• _Exercise prompt_
Once every line in the data that follows has been checked for the word "solid", give only the number of lines that hold it.

• _Input records_
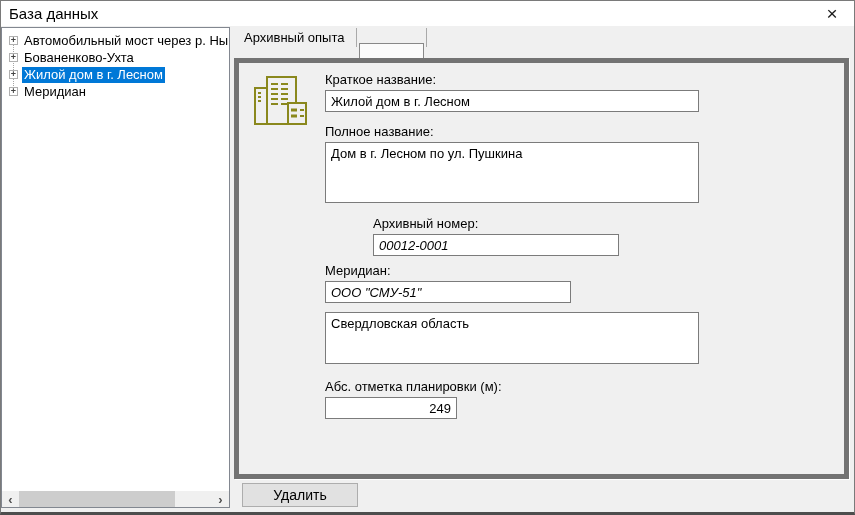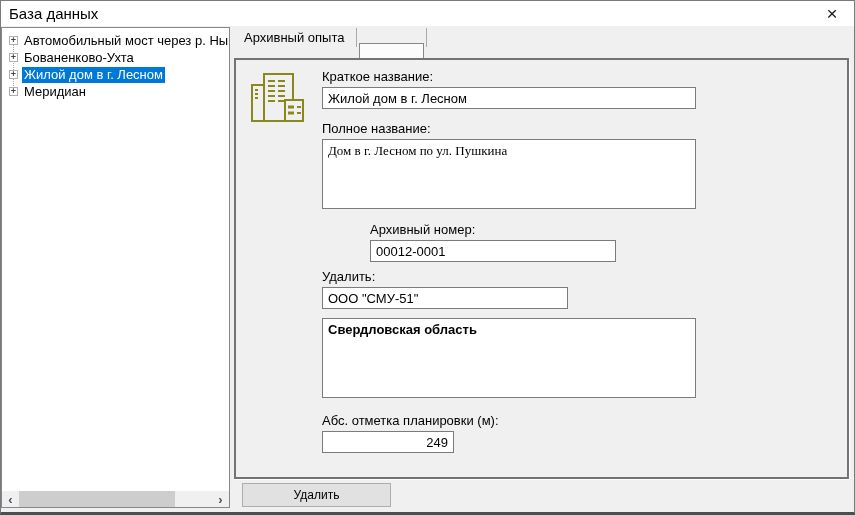--- a/index.html
+++ b/index.html
@@ -75,7 +75,7 @@
   
   .group-panel{
     position:absolute; left:233px; top:57px; width:615px; height:421px;
-    border:2px solid #737373; background:#f0f0f0;
+    border:5px solid #737373; background:#f0f0f0;
     box-shadow:1px 1px 0 #ffffff;
   }
   .object-icon{ position:absolute; left:14px; top:12px; }

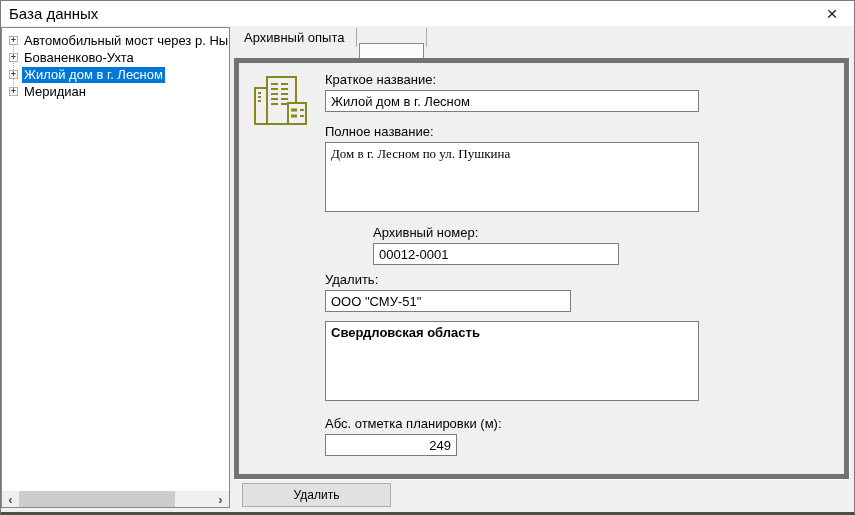--- a/index.html
+++ b/index.html
@@ -95,7 +95,7 @@
   .g2{ margin-top:12px; } .g3{ margin-top:13px;margin-left:48px; } .g4{ margin-top:7px; }
   .g5{ margin-top:9px; }  .g6{ margin-top:15px; }
   .g6 .txt{ margin-top:2px; }
-  .ta-full{ height:70px;font-family:Liberation Serif, serif; } .ta-app{ height:80px;font-weight:bold; }
+  .ta-full{ height:61px; } .ta-app{ height:80px;font-weight:bold; }
 
   
   .delete-btn{

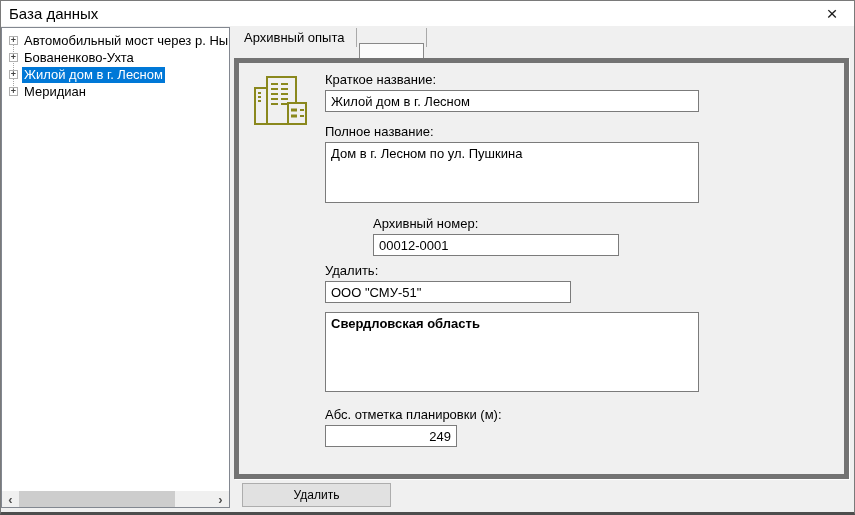--- a/index.html
+++ b/index.html
@@ -90,7 +90,7 @@
   input.txt{ height:22px; padding:0 5px; }
   textarea.txt{ resize:none; padding:3px 5px; overflow:hidden; }
   .w-full{ width:374px; }
-  .w-mid{ width:246px; }
+  .w-mid{ width:246px;font-style:italic; }
   .w-num{ width:132px; text-align:right; }
   .g2{ margin-top:12px; } .g3{ margin-top:13px;margin-left:48px; } .g4{ margin-top:7px; }
   .g5{ margin-top:9px; }  .g6{ margin-top:15px; }

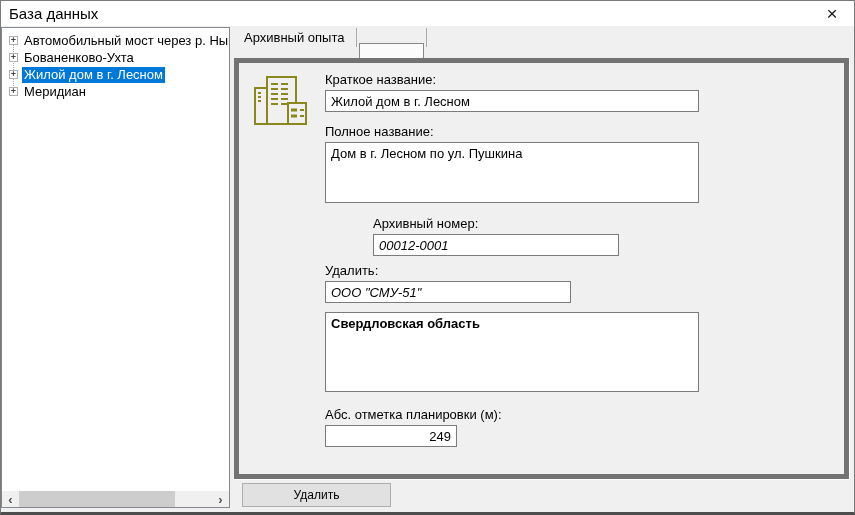--- a/index.html
+++ b/index.html
@@ -186,7 +186,7 @@
       </div>
 
       <div class="fgroup g4">
-        <label class="fld-label">Удалить:</label>
+        <label class="fld-label">Меридиан:</label>
         <input class="txt w-mid" type="text" value="ООО &quot;СМУ-51&quot;" style="">
       </div>
 

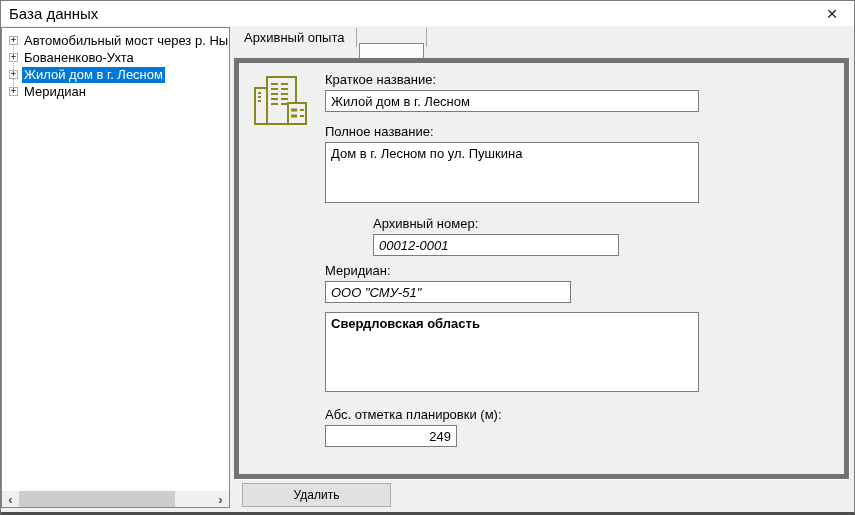--- a/index.html
+++ b/index.html
@@ -95,7 +95,7 @@
   .g2{ margin-top:12px; } .g3{ margin-top:13px;margin-left:48px; } .g4{ margin-top:7px; }
   .g5{ margin-top:9px; }  .g6{ margin-top:15px; }
   .g6 .txt{ margin-top:2px; }
-  .ta-full{ height:61px; } .ta-app{ height:80px;font-weight:bold; }
+  .ta-full{ height:61px; } .ta-app{ height:52px; }
 
   
   .delete-btn{

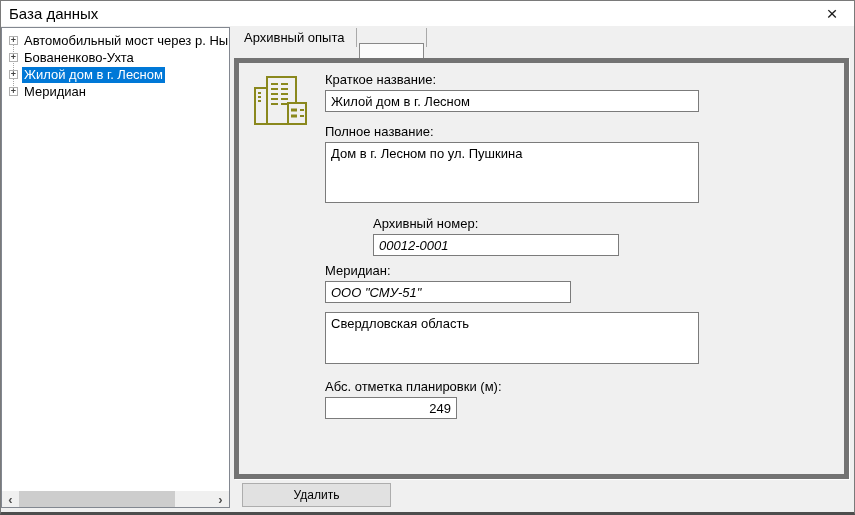--- a/index.html
+++ b/index.html
@@ -99,10 +99,10 @@
 
   
   .delete-btn{
-    position:absolute; left:241px; top:482px; width:149px; height:24px;
+    position:absolute; left:241px; top:482px; width:116px; height:24px;
     background:#e1e1e1; border:1px solid #adadad;
     display:flex; align-items:center; justify-content:center;
-    font-size:12px; cursor:default;
+    font-size:14px; cursor:default;
   }
 </style>
 </head>

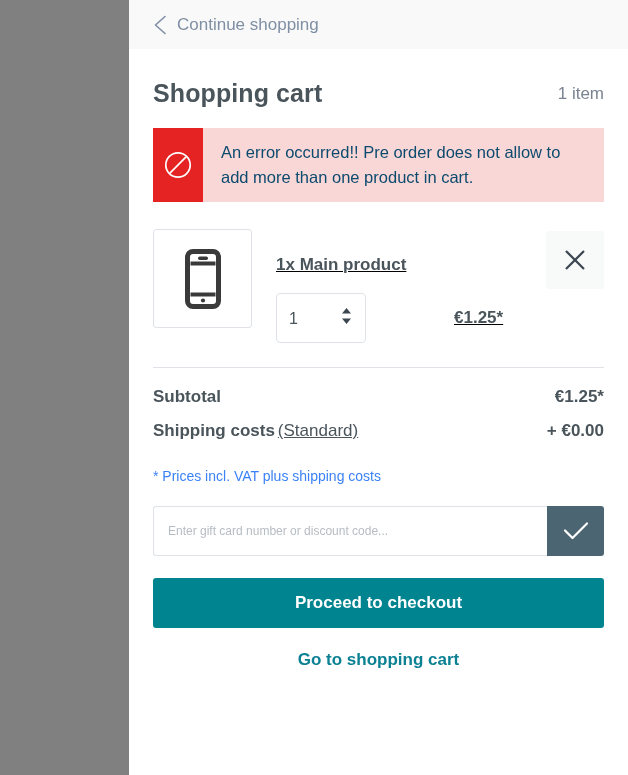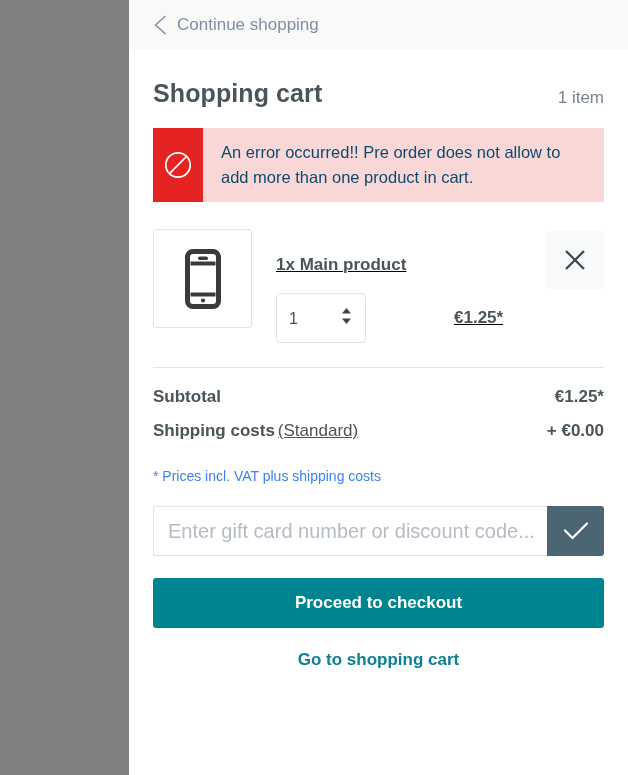--- a/index.html
+++ b/index.html
@@ -83,7 +83,7 @@
 
   .cart-title-row {
     display: flex;
-    align-items: flex-end;
+    align-items: center;
     justify-content: space-between;
     padding-top: 30px;
     padding-bottom: 20px;

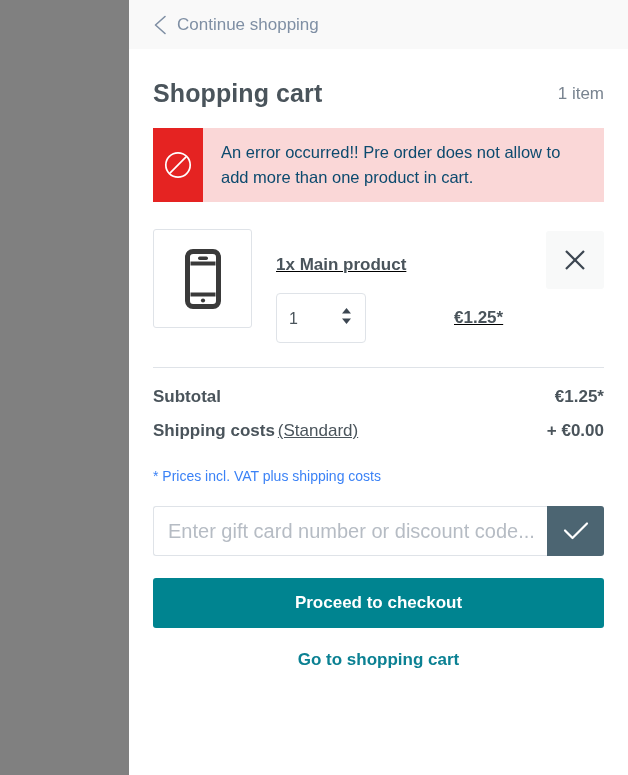--- a/index.html
+++ b/index.html
@@ -259,7 +259,7 @@
     border-radius: 3px 0 0 3px;
     padding: 0 14px;
     font-family: "Liberation Sans", sans-serif;
-    font-size: 20px;
+    font-size: 12px;
     color: #4a545b;
     outline: none;
     background: #fff;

• _Result of this exercise_
3